Worn Yarn by Brooke Capuano

I chase through waves trying to catch what has already been swept away and dragged back into something I can never hold.
I strangle the warm hugs around me trying to ask it a question, and I unravel the sweater I wore when I was hurt to find what yarn it was made of.
I search each store to find the yarn, I check online who weaved it, and I ask the maker why I was hurt.
The maker doesn’t know, the store can’t tell me why they don’t, the yarn did nothing wrong, and I can’t look the perpetrator in the eyes and ask them to tell me their whole life story so I can understand why they did what they did.
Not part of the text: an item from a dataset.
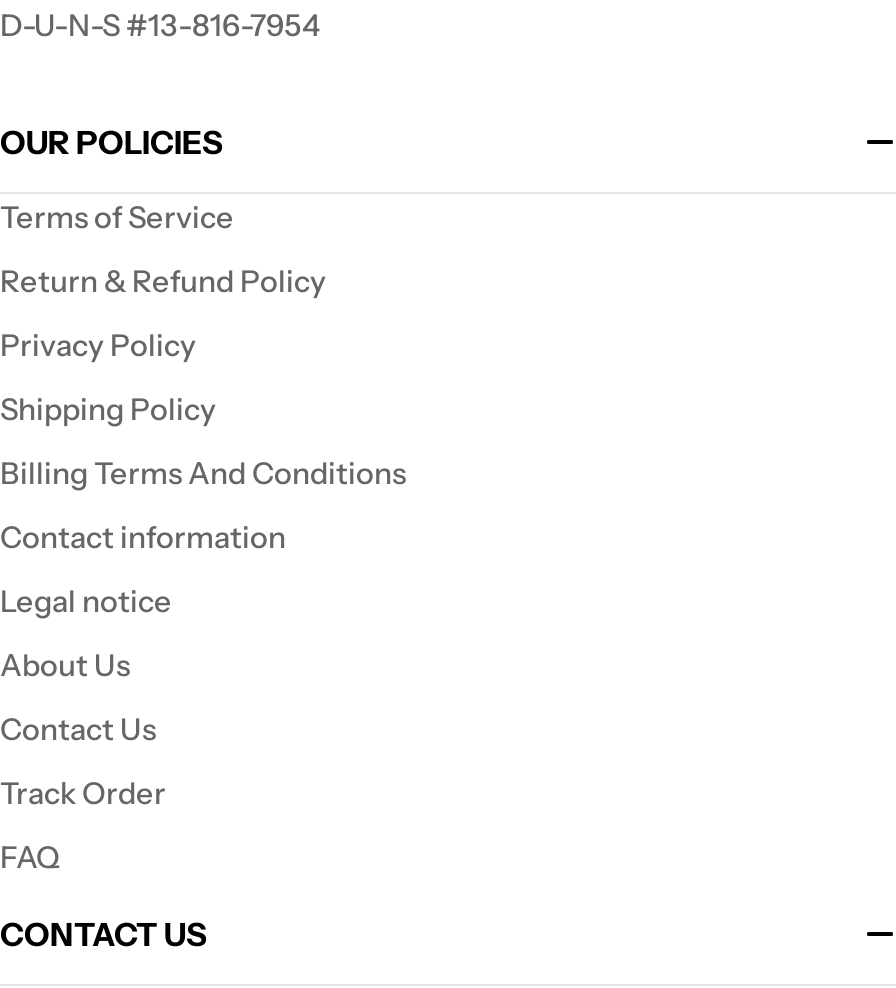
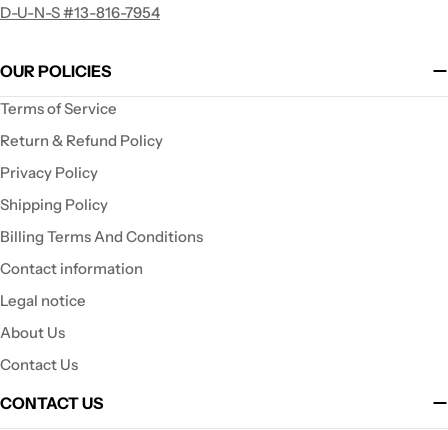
[0,774,166,876] Track Order | FAQ -> none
I start my chase to find my yearnful tomorrow.
I take a train to a new city, I sit in an empty cart and watch the land wave goodbye to me. The trees and grass and water that will never be the same as it was, that I will never see again as it was, or ever, leaves my eyes as soon as it enters them. My heart is heavy, but I do not want to cry, but I am sad. The land passes, and a trail of the yarn gets caught somewhere within, leaving with the land as well.

I realize how I have two layers of skin, as if I am a child in slumber covered by a mother to stay warm, and I am fully wrapped in different colored yarn atop my flesh. I think how maybe I can stay on this train forever, and slowly let each color drag out. That maybe then I can drop all of my hurt out into this world that brought it upon me, and that I will never take a train again as to leave it all behind and never see the yarn until forever is extinct. I sit in the empty cart, but realize it is not just me, and I must sit with it.

I find myself in this new city, a new sense of self with it. I think the sky is different here, and the land and the air is not the same. I wonder if that’s from this new travel or if the yarn that has been dragged out has left room for more observation. I think I realize things differently than I did before the train ride. The waves of the ocean pull in towards me as if to show how fast things disappear, and I reach out hoping to become one of them. The rest of me fades into the water, but the foam of the sea shows me that not all of it is gone.

I chose to take the same train home; I sit in the seat opposite of where I originally sat, and I travel back through the string of yarn I had left abandoned. I watch how long it travels, and I arrive home to realize that I am like the ocean waves, eternally changing.

I decide to learn how to knit, and I make myself a new sweater that is filled with sorrow and grief and desire and hope and I wear it until it frays. I picked the yarn as my favorite color, and I look in the mirror to see the rainbow I wear, and the good and undesirable colors I have now branded onto me. I ask my mom how my sweater looks, and she says the yellow looks nice. I ask if she can see the other colors, but she tells me she cannot. I share with her my life story, and ask if she can see it now, and she tells me that the yellow looks nice.